Une œuvre de fiction peut-elle être vraie? C’est ce que de nombreux auteurs du dix-huitième siècle ont prétendu dans les préfaces de leurs romans. Il est communément admis que cette revendication tente de déguiser la fictionnalité de la fiction, et de tromper le lecteur dans le but de lui faire prendre une illusion pour une vérité.
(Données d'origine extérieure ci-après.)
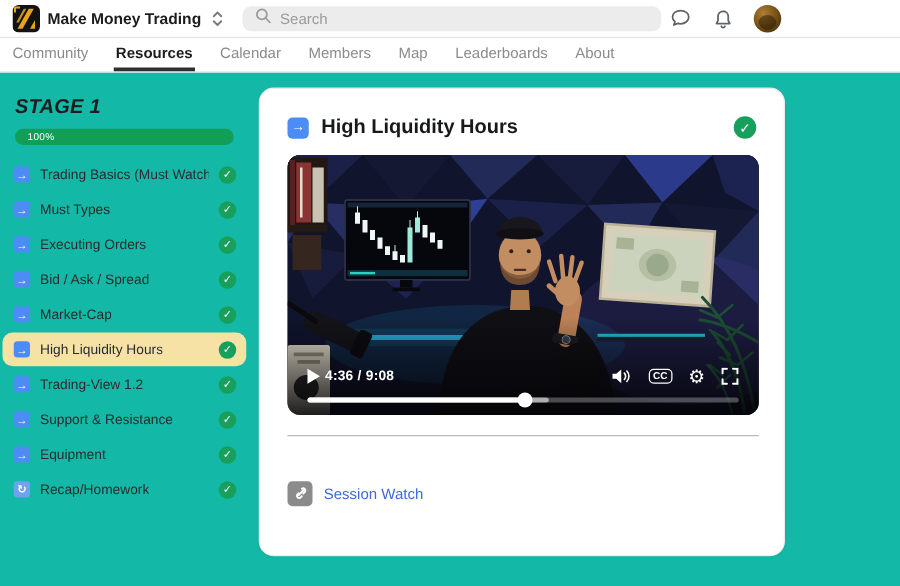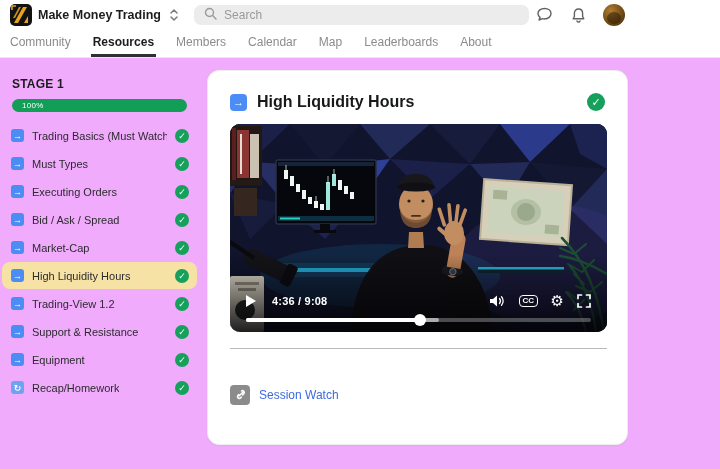--- a/index.html
+++ b/index.html
@@ -5,7 +5,7 @@
   * { margin:0; padding:0; box-sizing:border-box; }
   html,body { background:#e9e9e9; }
   body { font-family:"Liberation Sans","DejaVu Sans",sans-serif; }
-  .screen { position:relative; width:720px; height:469px; background:#f0abfc; overflow:hidden; }
+  .screen { position:relative; width:720px; height:469px; background:#14b8a6; overflow:hidden; }
 
   
   .topbar { height:30px; background:#fff; display:flex; align-items:center; padding:0 95px 0 10px; gap:6px; }

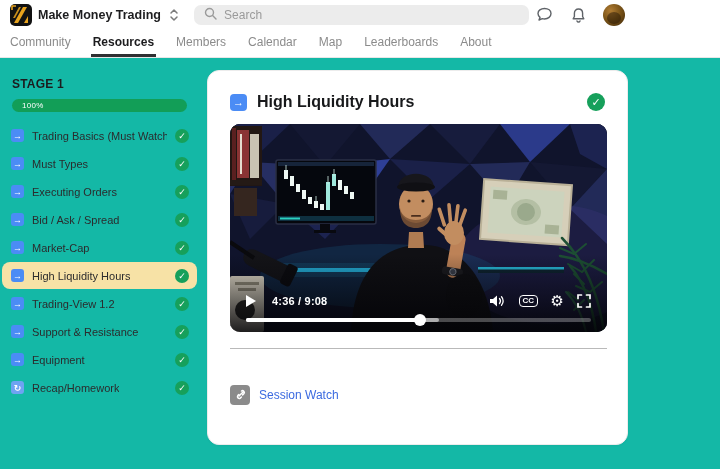--- a/index.html
+++ b/index.html
@@ -121,8 +121,8 @@
   <nav class="tabs">
     <div class="tab">Community</div>
     <div class="tab active">Resources</div>
+    <div class="tab">Calendar</div>
     <div class="tab">Members</div>
-    <div class="tab">Calendar</div>
     <div class="tab">Map</div>
     <div class="tab">Leaderboards</div>
     <div class="tab">About</div>

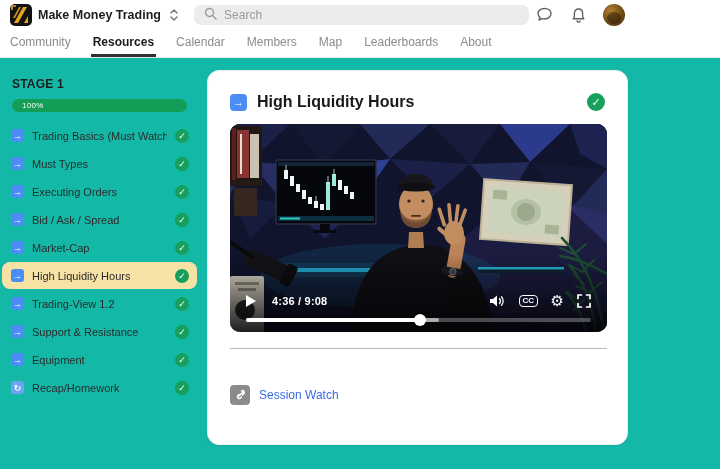--- a/index.html
+++ b/index.html
@@ -29,7 +29,7 @@
 
   
   .sidebar { width:207px; flex:0 0 auto; padding:19px 20px 0 12px; }
-  .stage { font-size:12px; font-weight:700; color:#1c1c1e; letter-spacing:.2px; }
+  .stage { font-size:16px; font-weight:700; color:#1c1c1e; letter-spacing:.2px;font-style:italic; }
   .progress-pill { margin-top:8px; height:13px; background:#129e57; border-radius:7px; display:flex; align-items:center; padding:0 0 0 10px; }
   .progress-pill span { font-size:8px; font-weight:400; color:#fff; letter-spacing:.3px; }
   .lesson-list { margin-top:10px; }

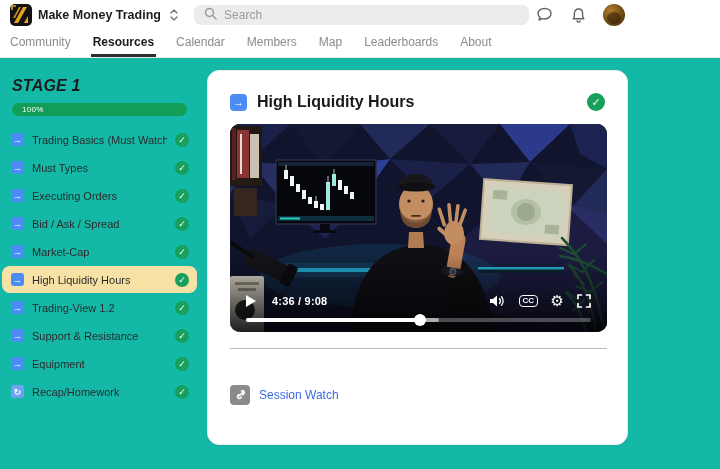--- a/index.html
+++ b/index.html
@@ -52,7 +52,7 @@
   .video svg.scene { position:absolute; inset:0; width:100%; height:100%; display:block; }
   .vignette { position:absolute; left:0; right:0; bottom:0; height:78px; background:linear-gradient(to bottom, rgba(0,0,0,0), rgba(3,3,6,.88)); }
   .controls { position:absolute; left:0; right:0; bottom:0; padding:0 16px 10px; }
-  .ctl-row { display:flex; align-items:center; gap:16px; color:#fff; margin-bottom:9px; }
+  .ctl-row { display:flex; align-items:center; gap:4px; color:#fff; margin-bottom:9px; }
   .play-btn { width:0; height:0; border-left:10px solid #fff; border-top:6px solid transparent; border-bottom:6px solid transparent; cursor:pointer; }
   .time { font-size:11px; font-weight:700; letter-spacing:.2px; }
   .ctl-right { margin-left:auto; display:flex; align-items:center; gap:13px; }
Dans cet ouvrage, Herman, Kozul et Kremer examinent d’un oeil neuf ce point de vue, et analysent tout un éventail de préfaces sous deux perspectives: sémantique et pragmatique. La lecture sémantique développe celle de G. May dans son étude pionnière, Le Dilemme du roman (1963), et situe la préface ainsi que sa prétention à la vérité à l’intérieur du récit fictionnel lui-même, où elle joue son rôle dans cette supercherie dont le lecteur est la cible. L’approche pragmatique, cependant, mène à une lecture absolument nouvelle de ces prétentions préfacielles, et révèle comment elles soulignent la fictionnalité du roman. Les auteurs avancent l’argument que cette déclaration qui nous est si familière ‘ceci n’est pas un roman’, sert à légitimer l’artifice du roman, et à établir une sorte de pacte de complicité avec le lecteur.
Herman, Kozul et Kremer nous permettent de voir d’une façon entièrement neuve l’écriture et la lecture de la fiction au dix-huitième siècle. Ils explorent les problèmes de légitimation et d’accréditation qui caractérisent non seulement les préfaces des romans, mais aussi bien d’autres discours de la première modernité.